Our Last Day

Composed on March 14th, 2020. Posted after we got the word we are out for the remainder of the year.

Last days are supposed to happen in June, not March and I wasn’t completely sure it was our last day together. But I was trying to prepare anyway. There were the ones that knew, the ones who had picked up on the whispering that had been happening by their parents and the news and their teachers. They had sussed out why I was making piles and piles of paper with their names on it.

“It’s because we might have to stay home. It’s work for home”

We might. I answered in my head, but because I didn’t really know anymore than they did, I came up with a lame reason as to why I had made 2,347 photocopies.

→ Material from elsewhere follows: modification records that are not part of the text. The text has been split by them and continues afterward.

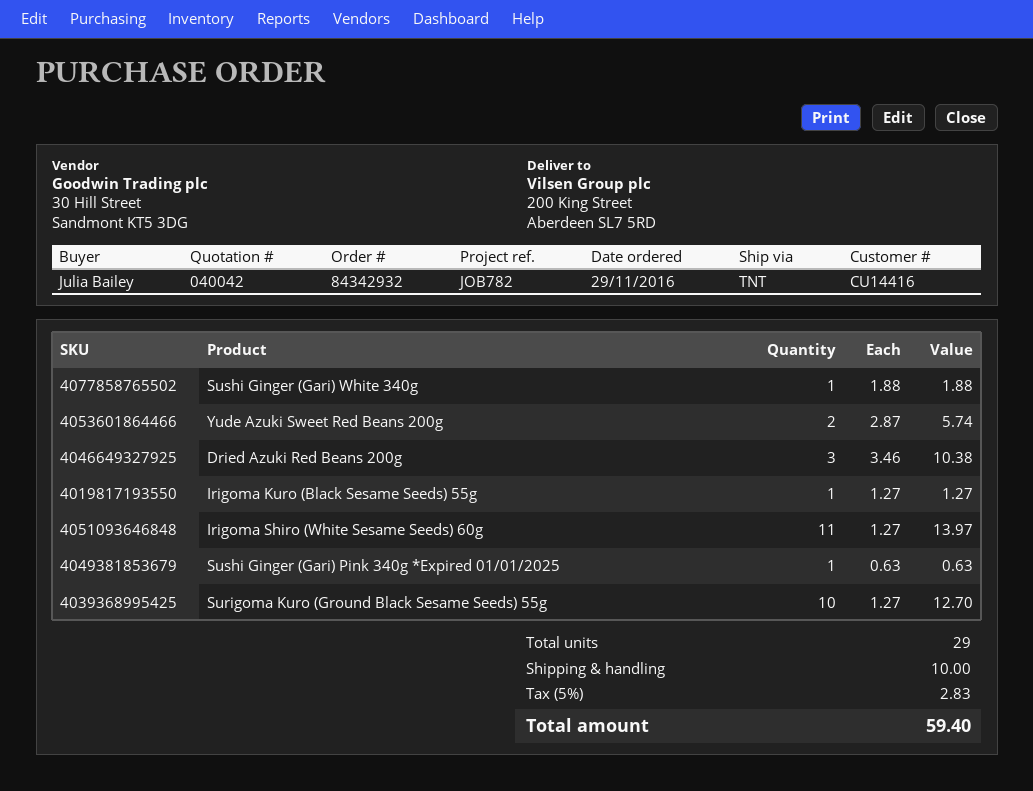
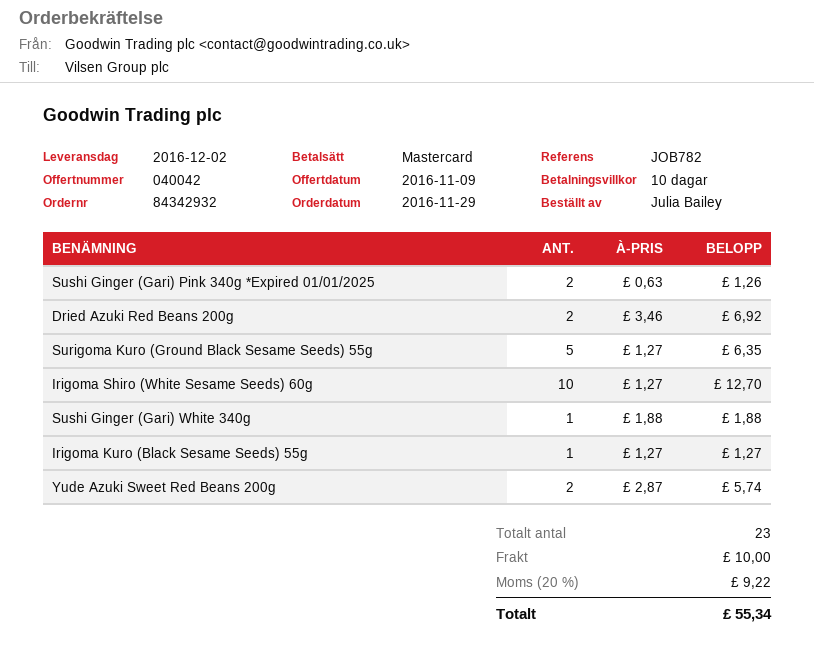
Dried Azuki Red Beans 200g: 3 x 3.46 = 10.38 -> 2 x 3.46 = 6.92
Irigoma Shiro (White Sesame Seeds) 60g: 11 x 1.27 = 13.97 -> 10 x 1.27 = 12.70
Sushi Ginger (Gari) Pink 340g *Expired 01/01/2025: 1 x 0.63 = 0.63 -> 2 x 0.63 = 1.26
Surigoma Kuro (Ground Black Sesame Seeds) 55g: 10 x 1.27 = 12.70 -> 5 x 1.27 = 6.35
total quantity: 29 -> 23
tax: 5% = 2.83 -> 20% = 9.22
total: 59.40 -> 55.34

Others were very excited by the thought of worksheets.

“It looks like so much fun.”

“Can we do it now?”

“Is this what we are going to do on Monday?”

My brain paused from the ping-ponging it was doing from topic to topic. They are excited by worksheets? We never do worksheets!

The most important question though is, what did we do on our last afternoon together as a group?

Play. We played.

Earlier in the day, I listened to two students excitedly plan a playdate together and heard one explain that this would be their first official playdate. I turned away from the class so they wouldn’t see my tears as I wondered whether those two friends would be able to have that playdate. I made the decision that that is exactly what we were going to do the entire afternoon, play.

As I stacked and sorted papers trying to plan for the unplannable, I watched a group play school and recreate activities we did daily. Two eager boys came to me with strings of numbers on a wipe board, challenging me to solve their equations. I over exaggerated how much their problems made my brain hurt and I told them this was harder than high school math. Their smiles brightened our room on that rainy afternoon. I watched kids take out classroom materials and repurpose them in better ways than I ever planned to use them for.

They just spent time together, them hopefully not knowing and me wondering, was this our last afternoon in the same space for the foreseeable future?

It was.

And I hope that in twenty years when they think back on this weird time, they remember that we did some of our most important work all year together on our last afternoon.